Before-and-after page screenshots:
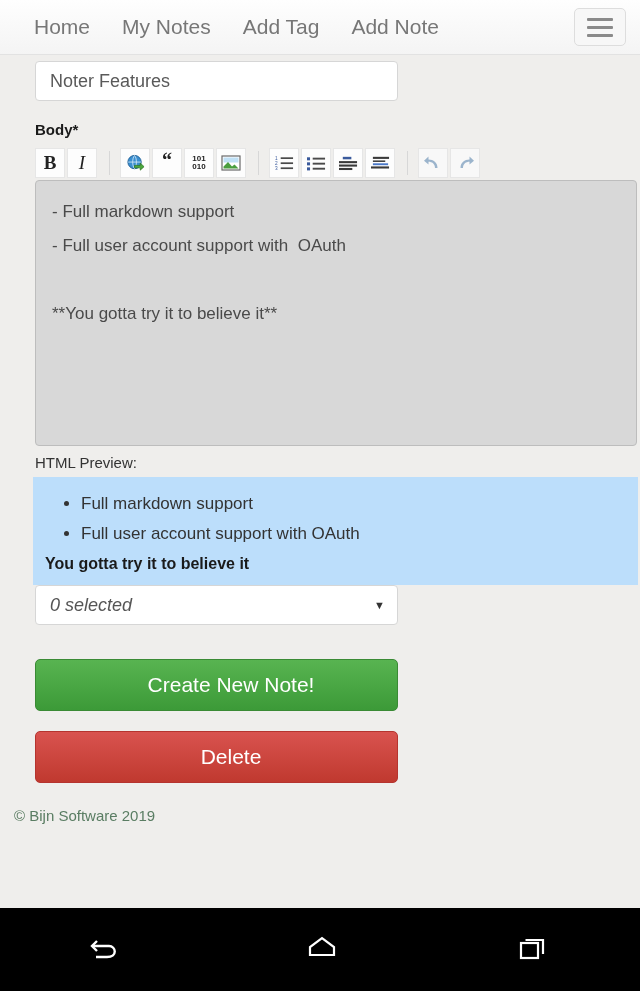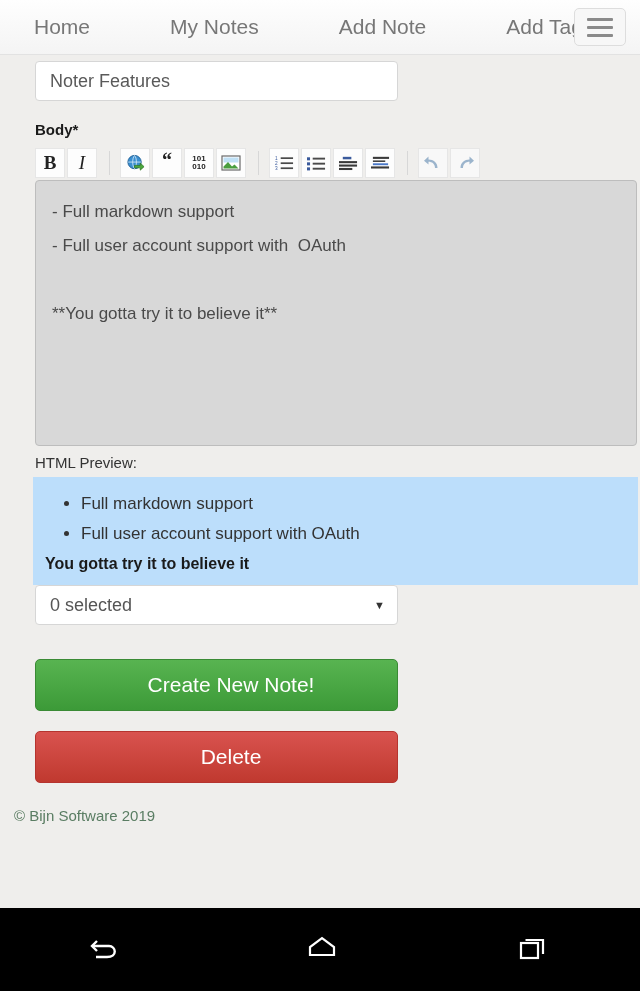--- a/index.html
+++ b/index.html
@@ -11,21 +11,21 @@
   }
   .screen { position: relative; width: 640px; height: 991px; background: #efeeec; }
 
   
   .navbar {
     position: absolute; top: 0; left: 0; width: 640px; height: 55px;
     background: linear-gradient(to bottom, #fefefe 0%, #f4f4f4 100%);
     border-bottom: 1px solid #e2e2e2;
     display: flex; align-items: center;
   }
-  .nav-links { display: flex; align-items: flex-end; margin-left: 18px; gap: 48px; }
+  .nav-links { display: flex; align-items: flex-end; margin-left: 18px; }
   .nav-link {
     font-size: 21px; color: #777777; padding: 0 16px; line-height: 28px;
     text-decoration: none; white-space: nowrap; cursor: pointer;
   }
   .nav-toggle {
     position: absolute; right: 14px; top: 8px;
     width: 52px; height: 38px;
     background: #f7f7f7;
     border: 1px solid #dddddd; border-radius: 5px;
     display: flex; flex-direction: column; justify-content: center; align-items: center;
@@ -98,20 +98,21 @@
   .preview-bold { font-size: 16px; font-weight: bold; color: #1a1a1a; padding: 6px 0 2px 12px; }
 
   
   .tags-select {
     margin-left: 35px; width: 363px; height: 40px;
     background: #ffffff; border: 1px solid #d6d6d6; border-radius: 4px;
     display: flex; align-items: center; justify-content: space-between;
     padding: 0 12px 0 14px;
     font-size: 18px; color: #555555;
     cursor: pointer;
+    font-style: italic;
   }
   .caret { font-size: 11px; color: #333; }
 
   
   .btn {
     margin-left: 35px; width: 363px; height: 52px;
     border-radius: 5px;
     display: flex; align-items: center; justify-content: center;
     color: #ffffff; font-size: 21px;
     cursor: pointer;
@@ -140,22 +141,22 @@
 </style>
 </head>
 <body>
 
 <div class="screen">
 
   <div class="navbar">
     <div class="nav-links">
       <a class="nav-link">Home</a>
       <a class="nav-link">My Notes</a>
+      <a class="nav-link">Add Tag</a>
       <a class="nav-link">Add Note</a>
-      <a class="nav-link">Add Tag</a>
     </div>
     <div class="nav-toggle">
       <span class="bar"></span>
       <span class="bar"></span>
       <span class="bar"></span>
     </div>
   </div>
 
   <div class="content">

◆ WORK INSTRUCTION
Search the data above for "align" and copy every line where it turns up.

◆ EXERCISE OUTPUT
     display: flex; align-items: center;
-  .nav-links { display: flex; align-items: flex-end; margin-left: 18px; gap: 48px; }
+  .nav-links { display: flex; align-items: flex-end; margin-left: 18px; }
     display: flex; flex-direction: column; justify-content: center; align-items: center;
     display: flex; align-items: center; justify-content: space-between;
     display: flex; align-items: center; justify-content: center;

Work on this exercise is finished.